New York Review of Books (USA), 23.04.2015

Für die aktuelle Review bespricht Janet Malcolm Thomas Kunkels Biografie über den Schriftsteller und Journalisten Joseph Mitchell. Mitchell wurde bekannt durch seine Porträts von Einwohnern New Yorks, die er u. a. für den New Yorker verfasste. Aber sind die Stücke auch echt? Oder ließ der Autor seiner Fantasie allzu großen Raum, als dass die Texte noch als journalistisch durchgehen könnten? Laut Malcolm bleibt Kunkel unentschieden zwischen seiner Sympathie für den Autor und den entlarvenden Fakten: "Kunkel kommt zu einem Bild von Mitchells journalistischer Praxis, mit dem er nichts anzufangen weiß. Einerseits gefällt sie ihm nicht, so verwendet er Begriffe wie "Ermessensspielraum", "dubiose Technik" oder "strapazierte journalistische Regeln", um sie zu beschreiben. Andererseits verehrt er Mitchells Arbeit und möchte sie nicht kritisieren. So entsteht eine Atmosphäre der Verlegenheit, immer wenn der Autor Mitchells radikale Abkehr vom Faktischen enthüllt." Für die Rezensentin indes scheint der Fall klar: "Mitchell hat den Leser betrogen. Er vermischte Fakten und Fiktion zu einem giftigen Trunk.
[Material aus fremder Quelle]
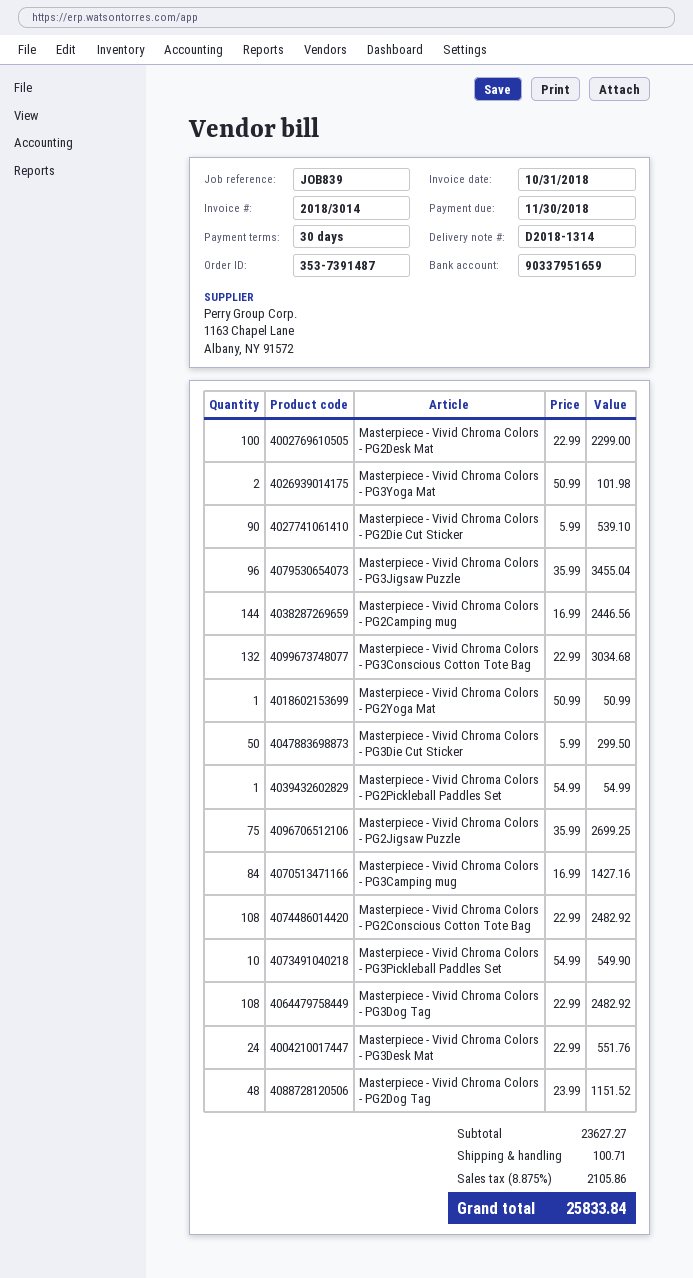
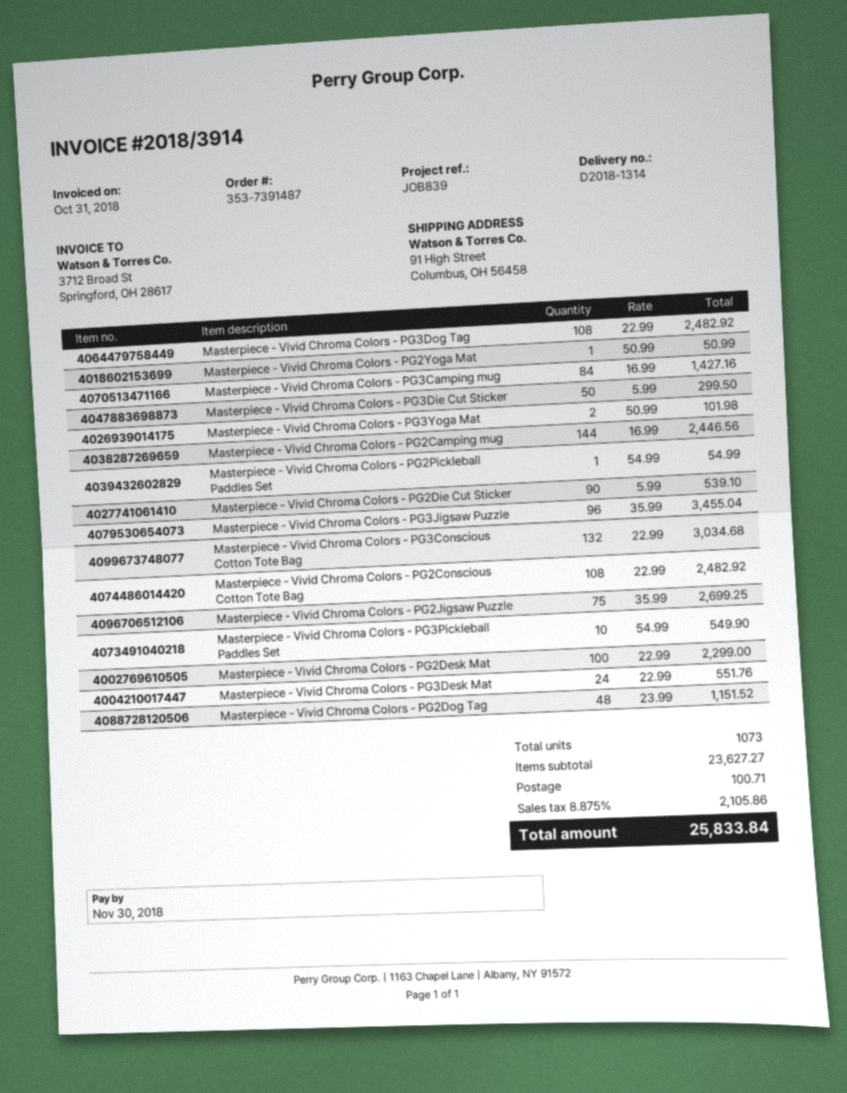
invoice number: 2018/3014 -> 2018/3914

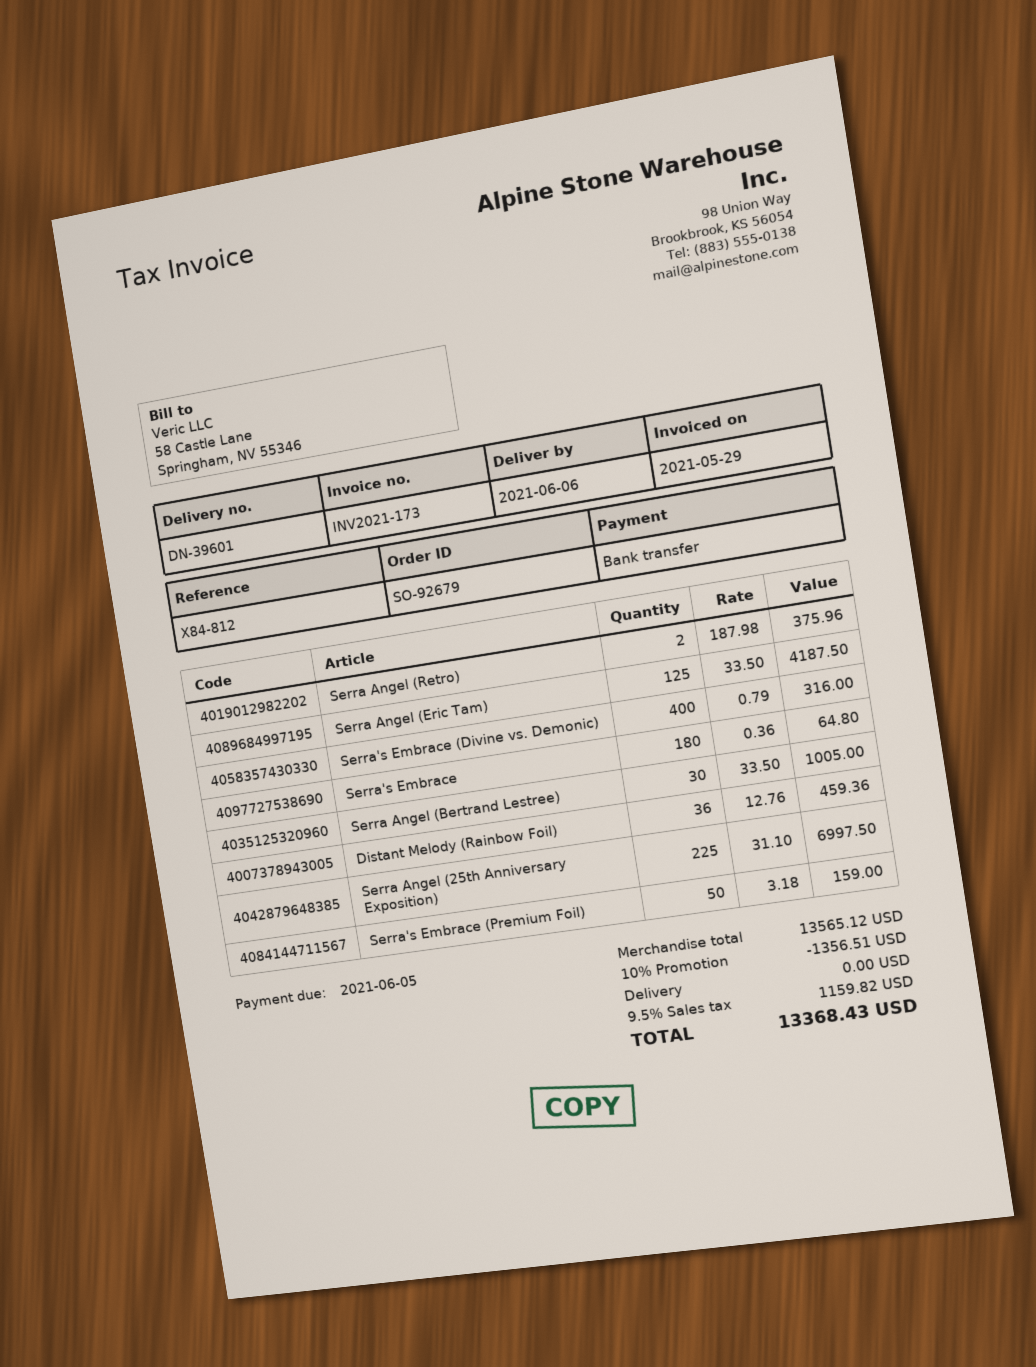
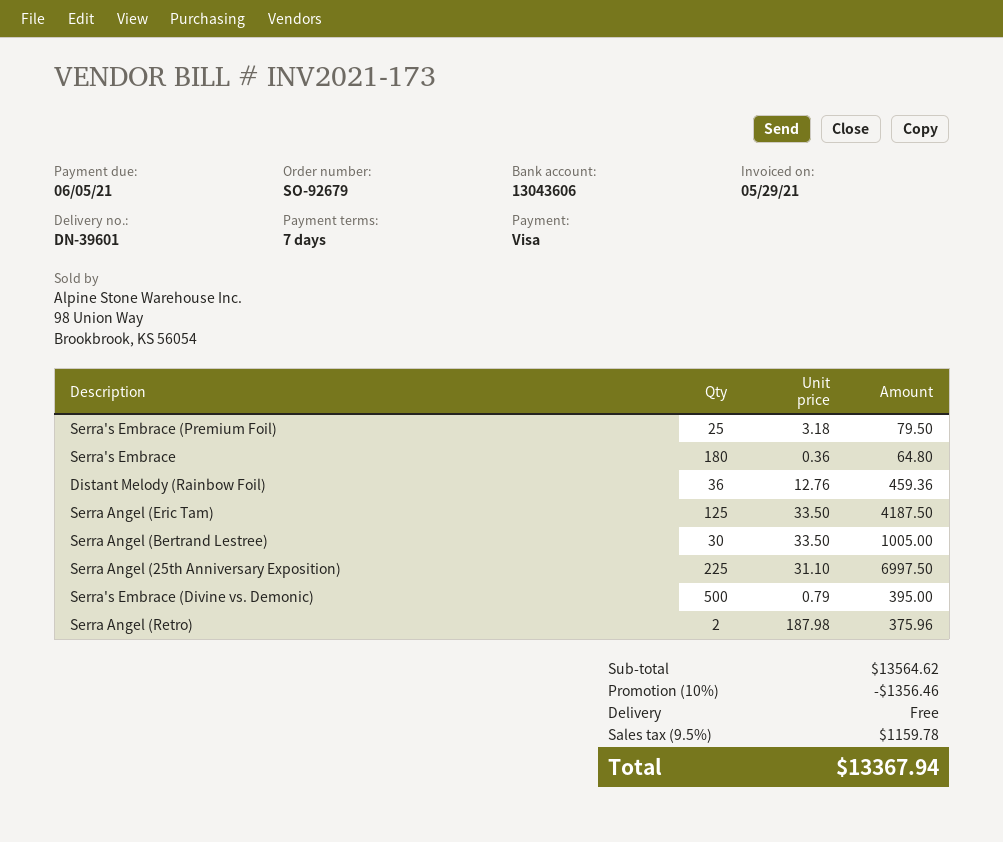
payment method: bank transfer -> Visa
Serra's Embrace (Divine vs. Demonic): 400 x 0.79 = 316.00 -> 500 x 0.79 = 395.00
Serra's Embrace (Premium Foil): 50 x 3.18 = 159.00 -> 25 x 3.18 = 79.50
subtotal: 13565.12 -> 13564.62
discount: 10% = 1356.51 -> 10% = 1356.46
tax: 9.5% = 1159.82 -> 9.5% = 1159.78
total: 13368.43 -> 13367.94

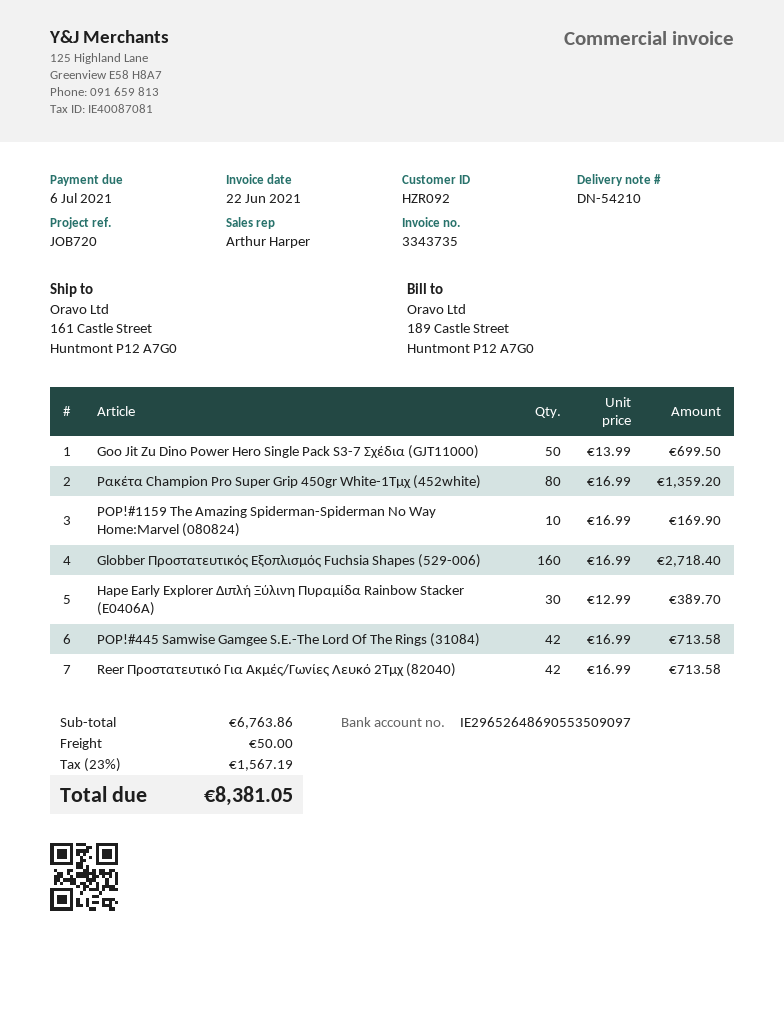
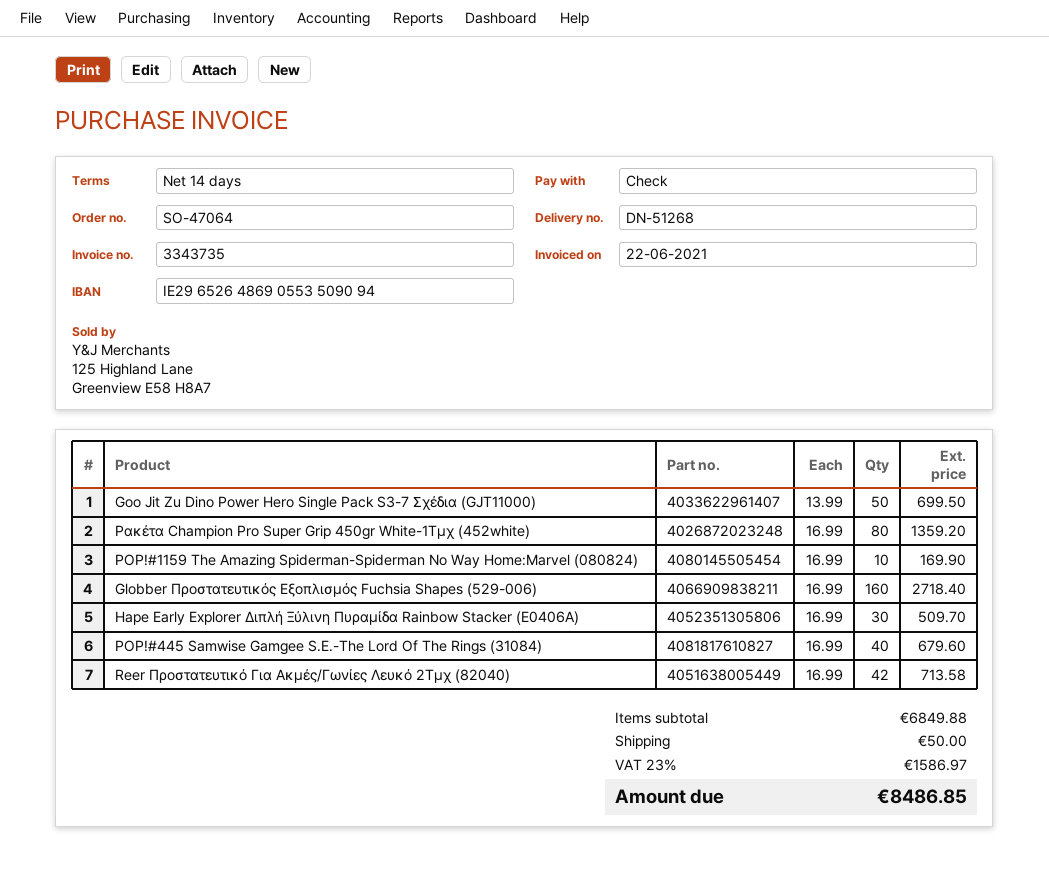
delivery note number: DN-54210 -> DN-51268
bank account: IE29652648690553509097 -> IE29652648690553509094
Hape Early Explorer Διπλή Ξύλινη Πυραμίδα Rainbow Stacker (E0406A): 30 x 12.99 = 389.70 -> 30 x 16.99 = 509.70
POP!#445 Samwise Gamgee S.E.-The Lord Of The Rings (31084): 42 x 16.99 = 713.58 -> 40 x 16.99 = 679.60
subtotal: 6763.86 -> 6849.88
tax: 23% = 1567.19 -> 23% = 1586.97
total: 8381.05 -> 8486.85

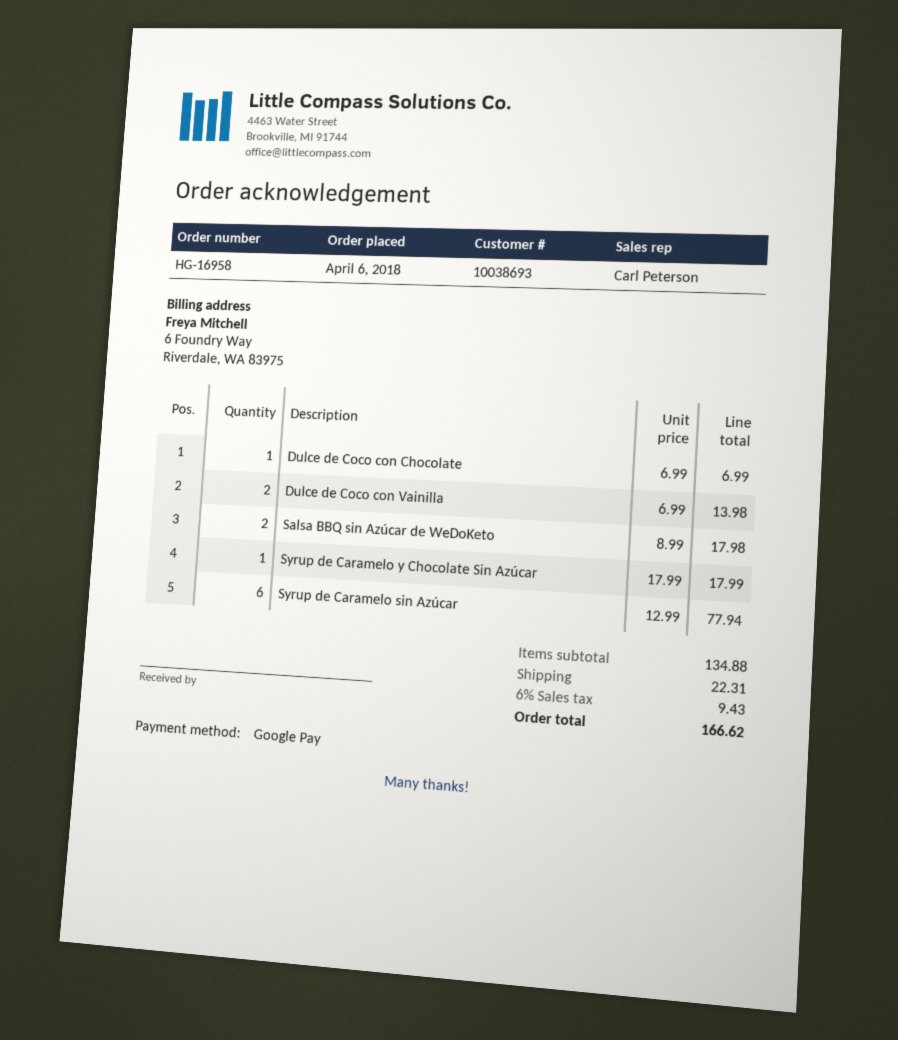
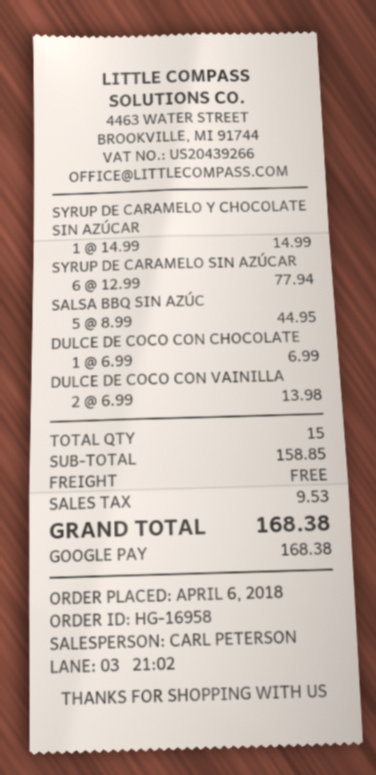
Salsa BBQ sin Azúcar de WeDoKeto: 2 x 8.99 = 17.98 -> 5 x 8.99 = 44.95
Syrup de Caramelo y Chocolate Sin Azúcar: 1 x 17.99 = 17.99 -> 1 x 14.99 = 14.99
subtotal: 134.88 -> 158.85
shipping: 22.31 -> 0.00
tax: 9.43 -> 9.53
total: 166.62 -> 168.38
Zu dumm, dass er tot ist und nicht mehr verantwortlich gemacht werden kann. Oder vielleicht ist es auch gut, dass er tot ist und in der Hölle schmort für seine Sünde gegen den Geist des Faktischen." Oder doch nicht ganz: "Jeder Journalist kennt das Problem mit der Authentizität, aber nur wenige gehen so weit wie Mitchell. Allerdings nicht aus Tugendhaftigkeit, sondern weil ihnen das Talent fehlt. Die Vorstellung, dass Reporter immer der Verführung zur Erfindung von Fakten widerstehen, ist ein Witz. Reporter erfinden nicht, weil sie schlicht nicht imstande sind dazu. Deshalb sind sie ja Journalisten geworden und keine Schriftsteller."

"Die Stabilität der inneren Organe ist die Voraussetzung für ein freies Leben", schrieb in den 1850ern der französische Physiologe Claude Bernard. Wie wahr das ist, lernt Oliver Sacks während der Behandlung seines Leberkrebses.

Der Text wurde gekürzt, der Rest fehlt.